[Collected data]
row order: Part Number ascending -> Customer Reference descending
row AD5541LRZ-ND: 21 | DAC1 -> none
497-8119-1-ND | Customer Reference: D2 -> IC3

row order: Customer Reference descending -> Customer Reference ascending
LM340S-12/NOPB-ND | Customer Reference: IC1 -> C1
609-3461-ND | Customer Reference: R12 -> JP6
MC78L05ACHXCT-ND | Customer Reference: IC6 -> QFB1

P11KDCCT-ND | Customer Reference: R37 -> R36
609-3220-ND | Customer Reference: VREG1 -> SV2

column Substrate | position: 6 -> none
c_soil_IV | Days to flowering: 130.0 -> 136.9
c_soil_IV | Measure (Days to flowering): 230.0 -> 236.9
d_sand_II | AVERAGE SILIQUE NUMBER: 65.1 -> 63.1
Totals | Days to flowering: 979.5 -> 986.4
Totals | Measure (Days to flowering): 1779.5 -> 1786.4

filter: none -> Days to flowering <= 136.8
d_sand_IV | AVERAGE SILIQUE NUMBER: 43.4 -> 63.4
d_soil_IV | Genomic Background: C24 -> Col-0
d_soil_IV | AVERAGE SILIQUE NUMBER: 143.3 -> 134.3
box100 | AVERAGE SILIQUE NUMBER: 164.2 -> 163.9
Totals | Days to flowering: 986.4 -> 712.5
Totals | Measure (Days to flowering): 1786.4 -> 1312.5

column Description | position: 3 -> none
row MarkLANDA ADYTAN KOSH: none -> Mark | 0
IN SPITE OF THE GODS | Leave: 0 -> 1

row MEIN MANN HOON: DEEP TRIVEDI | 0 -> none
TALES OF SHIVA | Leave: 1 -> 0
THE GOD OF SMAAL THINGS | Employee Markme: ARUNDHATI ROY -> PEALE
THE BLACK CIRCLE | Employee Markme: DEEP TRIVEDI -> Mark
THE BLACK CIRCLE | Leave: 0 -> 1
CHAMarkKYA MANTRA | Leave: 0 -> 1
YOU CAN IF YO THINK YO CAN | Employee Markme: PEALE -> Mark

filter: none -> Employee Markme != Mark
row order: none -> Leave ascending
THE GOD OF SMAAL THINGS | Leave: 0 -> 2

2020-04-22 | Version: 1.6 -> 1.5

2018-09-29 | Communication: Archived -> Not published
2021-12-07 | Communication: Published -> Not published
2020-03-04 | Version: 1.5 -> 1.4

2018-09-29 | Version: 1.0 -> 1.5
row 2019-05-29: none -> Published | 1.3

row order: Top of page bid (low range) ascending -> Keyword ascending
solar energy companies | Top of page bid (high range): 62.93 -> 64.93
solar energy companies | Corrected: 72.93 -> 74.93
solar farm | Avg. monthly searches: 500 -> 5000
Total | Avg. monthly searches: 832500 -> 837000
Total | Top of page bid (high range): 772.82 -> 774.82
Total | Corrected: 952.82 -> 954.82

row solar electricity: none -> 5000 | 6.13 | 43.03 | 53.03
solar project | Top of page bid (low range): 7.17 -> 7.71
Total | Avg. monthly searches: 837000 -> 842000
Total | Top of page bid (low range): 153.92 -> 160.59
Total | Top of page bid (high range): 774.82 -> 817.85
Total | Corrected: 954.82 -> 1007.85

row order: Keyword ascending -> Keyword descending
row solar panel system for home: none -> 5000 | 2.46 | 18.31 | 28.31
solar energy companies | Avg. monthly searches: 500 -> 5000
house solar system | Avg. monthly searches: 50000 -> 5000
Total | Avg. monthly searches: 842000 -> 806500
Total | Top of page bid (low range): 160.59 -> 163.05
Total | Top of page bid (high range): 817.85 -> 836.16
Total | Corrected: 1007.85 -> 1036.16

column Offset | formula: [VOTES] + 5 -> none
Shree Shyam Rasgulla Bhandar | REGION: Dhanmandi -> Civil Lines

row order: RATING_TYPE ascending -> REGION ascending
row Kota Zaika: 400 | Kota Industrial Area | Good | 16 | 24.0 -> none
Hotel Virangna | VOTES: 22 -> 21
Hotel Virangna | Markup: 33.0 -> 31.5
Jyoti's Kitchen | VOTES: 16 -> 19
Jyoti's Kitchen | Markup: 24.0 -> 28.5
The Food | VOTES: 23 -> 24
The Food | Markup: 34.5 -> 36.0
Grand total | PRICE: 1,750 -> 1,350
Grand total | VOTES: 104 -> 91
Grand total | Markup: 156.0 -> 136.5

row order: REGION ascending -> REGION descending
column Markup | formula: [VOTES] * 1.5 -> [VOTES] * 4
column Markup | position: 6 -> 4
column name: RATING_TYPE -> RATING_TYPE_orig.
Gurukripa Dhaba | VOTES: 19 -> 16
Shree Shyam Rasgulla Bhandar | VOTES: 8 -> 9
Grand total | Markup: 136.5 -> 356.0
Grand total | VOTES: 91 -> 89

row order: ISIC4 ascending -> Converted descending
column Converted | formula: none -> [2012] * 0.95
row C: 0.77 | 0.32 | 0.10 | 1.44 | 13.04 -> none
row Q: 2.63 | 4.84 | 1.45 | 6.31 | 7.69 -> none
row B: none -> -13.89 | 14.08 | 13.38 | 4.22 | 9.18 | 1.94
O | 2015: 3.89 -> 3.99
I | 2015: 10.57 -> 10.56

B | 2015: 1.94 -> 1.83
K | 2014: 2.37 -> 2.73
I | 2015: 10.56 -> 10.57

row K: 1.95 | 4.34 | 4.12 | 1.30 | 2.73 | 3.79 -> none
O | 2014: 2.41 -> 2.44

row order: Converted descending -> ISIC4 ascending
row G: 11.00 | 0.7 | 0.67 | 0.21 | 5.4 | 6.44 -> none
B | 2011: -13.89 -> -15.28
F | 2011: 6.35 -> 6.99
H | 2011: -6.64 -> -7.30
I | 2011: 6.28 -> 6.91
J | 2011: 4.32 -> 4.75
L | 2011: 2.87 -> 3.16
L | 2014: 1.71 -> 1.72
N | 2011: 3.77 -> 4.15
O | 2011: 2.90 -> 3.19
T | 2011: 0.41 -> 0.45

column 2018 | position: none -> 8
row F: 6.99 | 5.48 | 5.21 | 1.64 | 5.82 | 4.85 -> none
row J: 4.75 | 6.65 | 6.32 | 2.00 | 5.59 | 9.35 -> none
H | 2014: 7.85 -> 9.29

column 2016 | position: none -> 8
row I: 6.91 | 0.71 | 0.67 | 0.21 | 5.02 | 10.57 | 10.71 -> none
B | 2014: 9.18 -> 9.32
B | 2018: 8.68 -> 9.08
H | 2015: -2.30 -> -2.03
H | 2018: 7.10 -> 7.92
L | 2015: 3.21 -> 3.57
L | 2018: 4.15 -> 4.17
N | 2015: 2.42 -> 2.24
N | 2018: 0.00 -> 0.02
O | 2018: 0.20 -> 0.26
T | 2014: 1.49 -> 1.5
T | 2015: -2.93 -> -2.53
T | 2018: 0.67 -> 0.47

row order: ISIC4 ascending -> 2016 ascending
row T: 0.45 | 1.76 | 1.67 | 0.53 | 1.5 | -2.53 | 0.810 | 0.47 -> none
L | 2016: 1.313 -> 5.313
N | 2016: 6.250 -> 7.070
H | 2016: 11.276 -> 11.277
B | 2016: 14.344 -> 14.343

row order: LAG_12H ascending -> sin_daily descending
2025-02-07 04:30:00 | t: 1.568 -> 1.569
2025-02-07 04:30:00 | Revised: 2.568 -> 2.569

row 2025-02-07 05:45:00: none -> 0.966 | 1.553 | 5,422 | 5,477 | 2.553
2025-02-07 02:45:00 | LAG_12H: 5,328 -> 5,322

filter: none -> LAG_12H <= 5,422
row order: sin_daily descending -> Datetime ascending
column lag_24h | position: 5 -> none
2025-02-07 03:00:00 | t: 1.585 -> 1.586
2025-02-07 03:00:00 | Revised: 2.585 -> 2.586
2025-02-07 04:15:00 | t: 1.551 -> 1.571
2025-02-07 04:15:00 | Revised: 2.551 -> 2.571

» What you are asked to do: Collect every line from the records above that contains the word "Markme".

» Answer space:
THE GOD OF SMAAL THINGS | Employee Markme: ARUNDHATI ROY -> PEALE
THE BLACK CIRCLE | Employee Markme: DEEP TRIVEDI -> Mark
YOU CAN IF YO THINK YO CAN | Employee Markme: PEALE -> Mark
filter: none -> Employee Markme != Mark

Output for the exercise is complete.